Health secretary Matt Hancock had said he would recruit an “army” of 18,000 tracers, to track the people coronavirus sufferers have had contact with, by “mid May”.
But, speaking on Friday, Northern Ireland secretary Brandon Lewis said just 15,000 have come forward so far and “earlier in the week” just 1,500 of that number had actually been hired.
It means the government has just 8% of the tracers it says it needs in place.
Speaking to Sky News, he said: “I don’t think we’ve got to 18,000 just yet, I think there’s about 15,000 applications, we’re looking to as you say get up to 18,000.”
Pushed again on how many had been appointed, he added: “As of this morning I’m not sure of exactly how many of the 15,000 have been hired. Earlier in the week it was about 1,500. It would have gone up since then.”
A functional test, track and trace operation is viewed as key to protecting the UK from a second peak of the disease.

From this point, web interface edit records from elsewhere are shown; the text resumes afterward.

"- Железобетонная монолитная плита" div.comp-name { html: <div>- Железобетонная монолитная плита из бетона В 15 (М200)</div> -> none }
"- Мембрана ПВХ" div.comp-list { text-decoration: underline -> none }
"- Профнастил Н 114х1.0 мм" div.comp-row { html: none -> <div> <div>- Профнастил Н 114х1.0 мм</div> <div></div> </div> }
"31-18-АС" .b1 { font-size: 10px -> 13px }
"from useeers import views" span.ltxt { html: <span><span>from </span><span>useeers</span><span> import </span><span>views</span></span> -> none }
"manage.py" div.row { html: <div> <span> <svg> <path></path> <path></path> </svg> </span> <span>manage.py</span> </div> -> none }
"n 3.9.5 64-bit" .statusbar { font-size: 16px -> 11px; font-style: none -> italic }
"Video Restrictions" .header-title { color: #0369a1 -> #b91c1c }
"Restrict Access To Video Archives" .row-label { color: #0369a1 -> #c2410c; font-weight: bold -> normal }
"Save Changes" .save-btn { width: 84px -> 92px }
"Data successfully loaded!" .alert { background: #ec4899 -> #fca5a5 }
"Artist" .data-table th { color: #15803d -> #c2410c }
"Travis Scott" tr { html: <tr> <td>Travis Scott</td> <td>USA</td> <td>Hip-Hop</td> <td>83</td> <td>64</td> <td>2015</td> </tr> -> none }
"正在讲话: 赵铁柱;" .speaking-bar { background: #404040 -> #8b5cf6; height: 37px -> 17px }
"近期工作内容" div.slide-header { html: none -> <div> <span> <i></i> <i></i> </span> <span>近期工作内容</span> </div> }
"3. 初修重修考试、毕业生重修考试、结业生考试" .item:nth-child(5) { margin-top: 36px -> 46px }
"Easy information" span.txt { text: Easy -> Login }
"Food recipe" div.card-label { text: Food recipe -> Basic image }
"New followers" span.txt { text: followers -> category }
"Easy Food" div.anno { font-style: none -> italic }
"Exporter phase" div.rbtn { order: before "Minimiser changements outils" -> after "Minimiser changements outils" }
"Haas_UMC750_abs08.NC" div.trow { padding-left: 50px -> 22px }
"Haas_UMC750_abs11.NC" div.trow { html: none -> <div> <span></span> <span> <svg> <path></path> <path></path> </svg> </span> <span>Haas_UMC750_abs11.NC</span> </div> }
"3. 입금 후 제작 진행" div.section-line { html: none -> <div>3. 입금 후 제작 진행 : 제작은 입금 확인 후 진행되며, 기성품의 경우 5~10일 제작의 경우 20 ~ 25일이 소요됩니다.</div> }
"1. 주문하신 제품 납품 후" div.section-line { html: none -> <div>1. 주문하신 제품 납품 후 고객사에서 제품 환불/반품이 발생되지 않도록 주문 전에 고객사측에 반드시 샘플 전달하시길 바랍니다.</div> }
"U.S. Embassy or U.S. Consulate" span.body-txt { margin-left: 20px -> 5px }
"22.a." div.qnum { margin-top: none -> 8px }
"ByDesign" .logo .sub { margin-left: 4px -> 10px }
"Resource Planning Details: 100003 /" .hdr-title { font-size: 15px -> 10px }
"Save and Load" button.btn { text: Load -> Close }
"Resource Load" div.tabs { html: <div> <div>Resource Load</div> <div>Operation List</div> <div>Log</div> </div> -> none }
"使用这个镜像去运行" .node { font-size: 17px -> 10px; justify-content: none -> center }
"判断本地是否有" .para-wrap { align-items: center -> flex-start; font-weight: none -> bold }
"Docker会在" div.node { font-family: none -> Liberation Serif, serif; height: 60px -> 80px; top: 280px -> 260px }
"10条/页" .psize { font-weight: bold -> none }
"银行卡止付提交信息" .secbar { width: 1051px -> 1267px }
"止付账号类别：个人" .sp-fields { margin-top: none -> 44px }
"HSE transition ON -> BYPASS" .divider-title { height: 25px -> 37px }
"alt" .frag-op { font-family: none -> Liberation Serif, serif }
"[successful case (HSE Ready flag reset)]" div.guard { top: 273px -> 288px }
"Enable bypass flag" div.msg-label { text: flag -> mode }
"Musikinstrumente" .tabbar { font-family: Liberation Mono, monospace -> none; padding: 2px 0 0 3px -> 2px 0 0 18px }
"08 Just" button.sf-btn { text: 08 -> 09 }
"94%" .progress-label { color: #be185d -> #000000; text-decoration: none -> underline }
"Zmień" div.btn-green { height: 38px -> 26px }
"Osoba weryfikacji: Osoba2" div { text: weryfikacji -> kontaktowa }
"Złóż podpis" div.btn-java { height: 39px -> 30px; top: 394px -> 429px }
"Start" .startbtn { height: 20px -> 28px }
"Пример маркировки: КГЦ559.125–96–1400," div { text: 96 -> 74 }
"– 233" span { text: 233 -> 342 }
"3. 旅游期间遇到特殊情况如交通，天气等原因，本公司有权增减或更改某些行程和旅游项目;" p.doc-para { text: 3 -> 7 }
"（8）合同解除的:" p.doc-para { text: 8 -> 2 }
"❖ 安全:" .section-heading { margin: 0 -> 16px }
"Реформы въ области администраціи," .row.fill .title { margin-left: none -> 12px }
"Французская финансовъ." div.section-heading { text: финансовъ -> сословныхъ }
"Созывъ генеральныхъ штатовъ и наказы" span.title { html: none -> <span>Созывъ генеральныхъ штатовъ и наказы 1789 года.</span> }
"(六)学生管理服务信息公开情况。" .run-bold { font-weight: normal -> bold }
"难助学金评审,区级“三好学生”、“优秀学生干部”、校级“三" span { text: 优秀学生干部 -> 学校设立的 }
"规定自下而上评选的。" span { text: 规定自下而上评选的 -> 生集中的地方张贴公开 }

Hancock has already faced sharp criticism for repeatedly failing to meet the 100,000 tests-a-day target he set himself.
The daily figure for tests has been frequently under 100,000 since April 30 – the target deadline day – and on even that date the government faced claims the total was artificially inflated by including the number of home test kits sent out, as opposed to completed.
On Thursday, ministers said 126,064 tests had been carried out on Wednesday, the highest number to date but only the third time in May that the number has gone above 100,000.
It comes as Boris Johnson begins to ease the lockdown, asking people who cannot work remotely to return to the workplace.
Labour’s Rachel Reeves, the shadow Cabinet Office minister, has meanwhile written to Michael Gove asking why the government has not committed to hiring 50,000 tracers, which many experts believe are needed to run an effective tracking strategy.